Thursday – I went to The AIDS Support Organization (TASO) in Jinja, where I will be volunteering four days a week now (and at Welcome Home orphanage Wednesdays and Saturday mornings). TASO is one of the largest NGO’s relating to HIV and AIDS in Uganda, so I am really excited to learn and feel very welcomed there already. TASO is a support center for people living with HIV – they provide counseling services, provide free antiretroviral (ARVs) and also treat opportunistic infections. It is almost entirely funded by international donors (about 5% comes from within Ugandan through government and private donations). They also do a lot of community outreach programs and fully adopt an open and public approach to HIV and AIDS by encouraging positive living, and by discussing the topic openly to reduce stigma within the community. Also provide testing for family members of those who are positive (for free – usually costs 2,500sh (a little less than two dollars)). Currently those who are on ARVs in the Jinja district (nearly 2000 people), need to come once a month to pick up their drugs by appointment. TASO Jinja is currently undertaking a study to see if adherence to ARVs is improved if the drugs are delivered to homes (or to more rural locations) rather than patients having to come to TASO to pick up their drugs (looking both at adherence and cost effectiveness). Transport is a really big issue – as there is a significant cost involved in making the trip to Jinja (esp. for many people who are peasants), as well as arranging for a day off work or finding care for younger children for the day. I’ve been told that I might be able to help in the research which is really exciting. Whatever I end up doing in the end I’m sure there will be lots to learn!

Friday- Back at the orphanage. I had my first really difficult (emotionally) moment. I went to a village to visit a mother who had decided that she wouldn’t be able to take her son back into her care (son is now 5 years or so). The mother had been through a lot (been in jail), and just had another baby – wasn’t committed enough to visiting and showing interest in caring for her son, so it was recommended that unless she showed more initiative that she sign papers to allow him to be adopted. Although I think the mother knew that it was the best thing to do, I think it was really difficult for her to sign her rights as a parent away (so that he could be adopted or could be transferred to an orphanage in Kampala when he was older).

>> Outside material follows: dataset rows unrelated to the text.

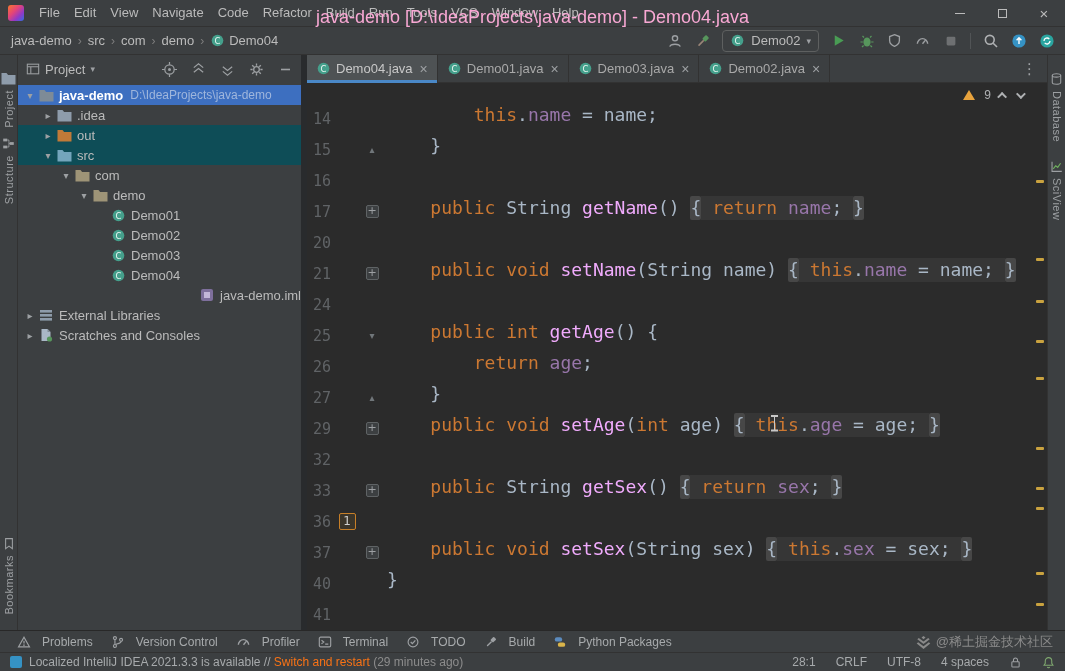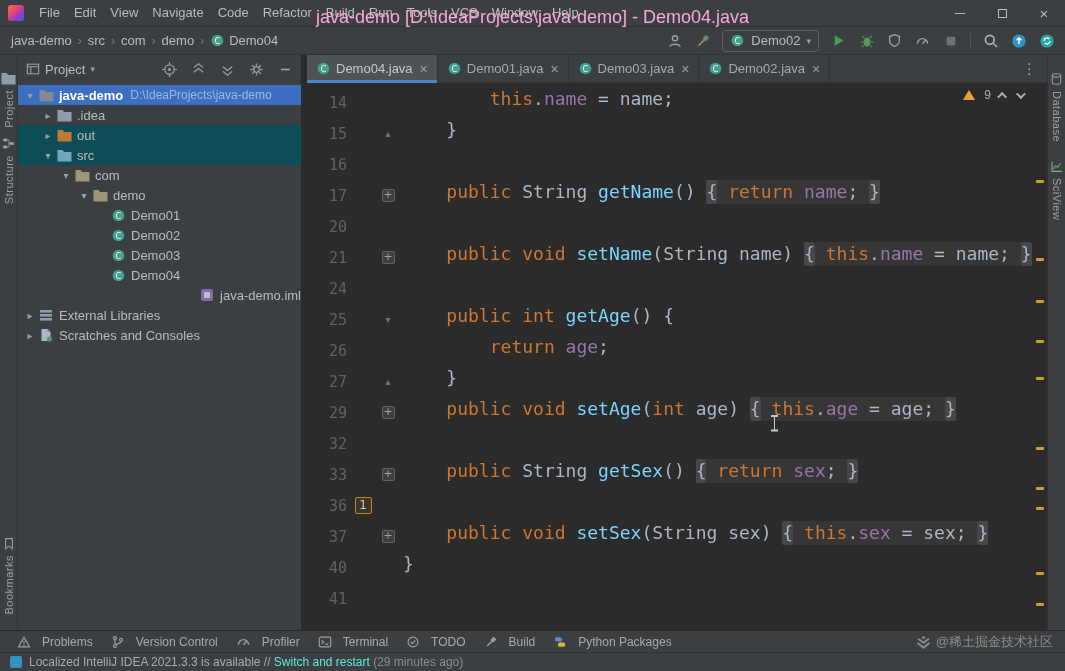"14" .code-lines { left: 16px -> 0; padding-top: 4px -> 20px }
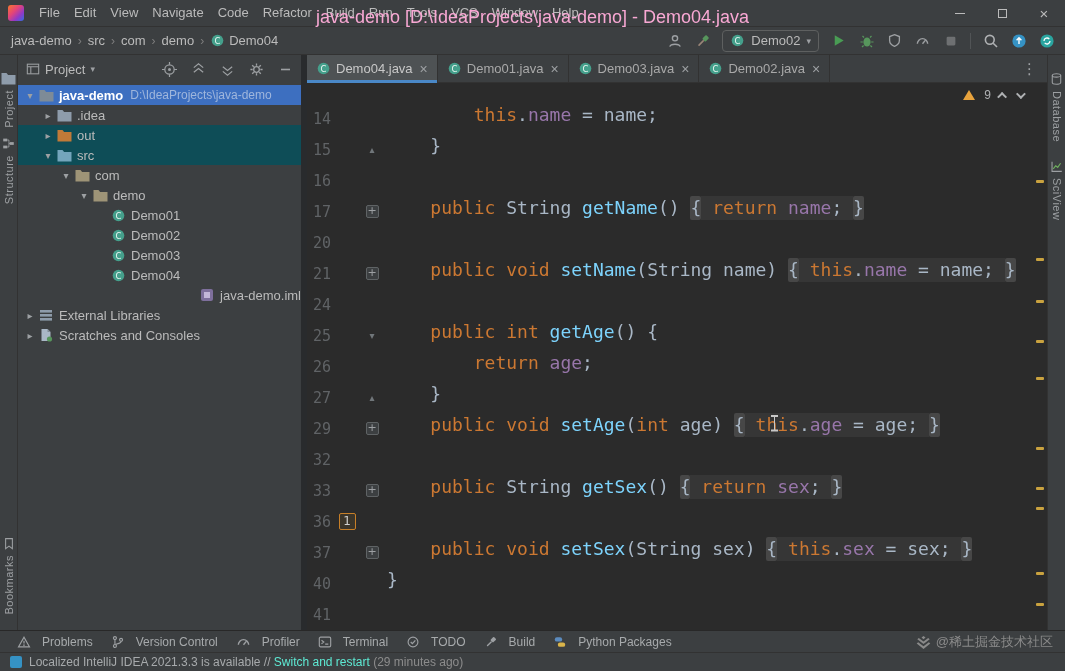"getName" .tk-m { color: #7dd3fc -> #f0abfc }
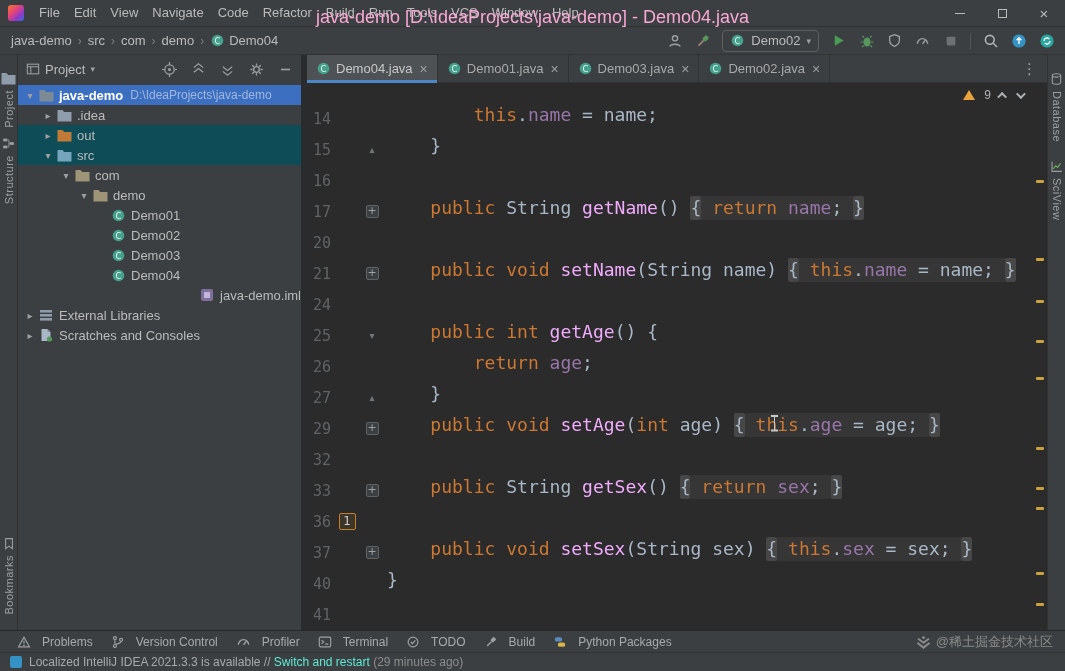"Switch and restart" .msg-link { color: #5eead4 -> #f97316 }
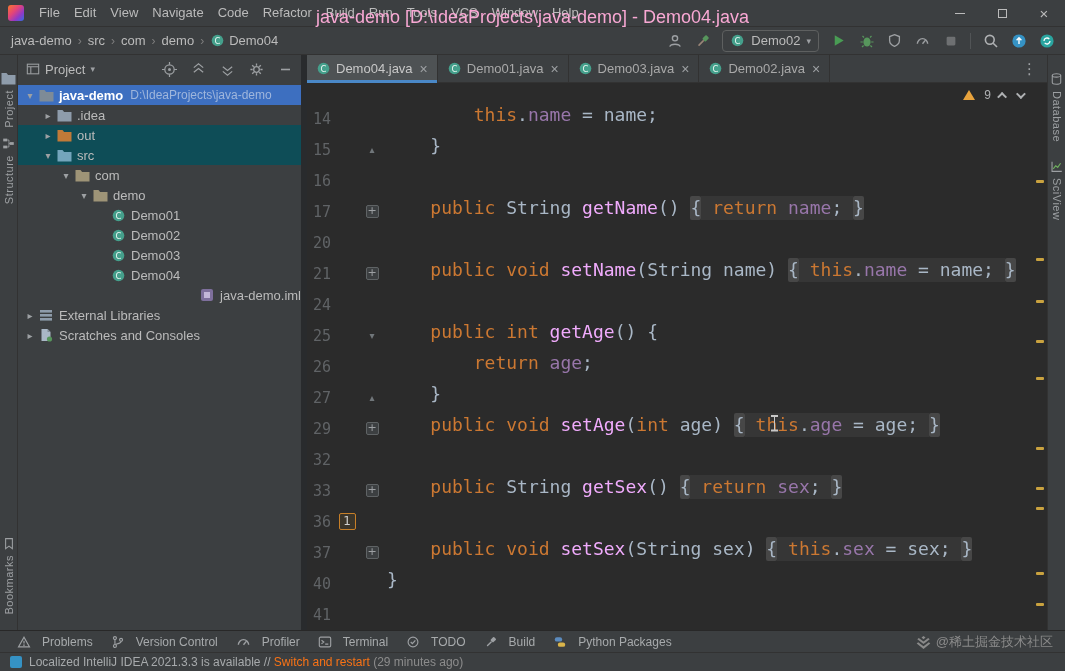"28:1" span.status-right { html: none -> <span> <span>28:1</span> <span>CRLF</span> <span>UTF-8</span> <span>4 spaces</span> <span> <svg> <rect></rect> <path></path> </svg> </span> <span> <svg> <path></path> <path></path> </svg> </span> </span> }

Otherwise things are incredible here – I can’t believe it’s already been three weeks. Time really flies! This weekend I will be going up to Murchison Falls which is a national park on the Western side of Uganda. The two other Canadian girls and I are doing a safari as Lindsay is going back to Canada the following week (can’t leave without seeing giraffes, elephants and lions!). Vicki and I are in the process of rebooking flights until the end of July – so that we can make some time to travel to Rwanda following volunteering. Vicki has a sponsor child in Rwanda so she is arranging to meet her, and we also want to go to the genocide memorials and see the mountain gorillas. Hoping it will all work out!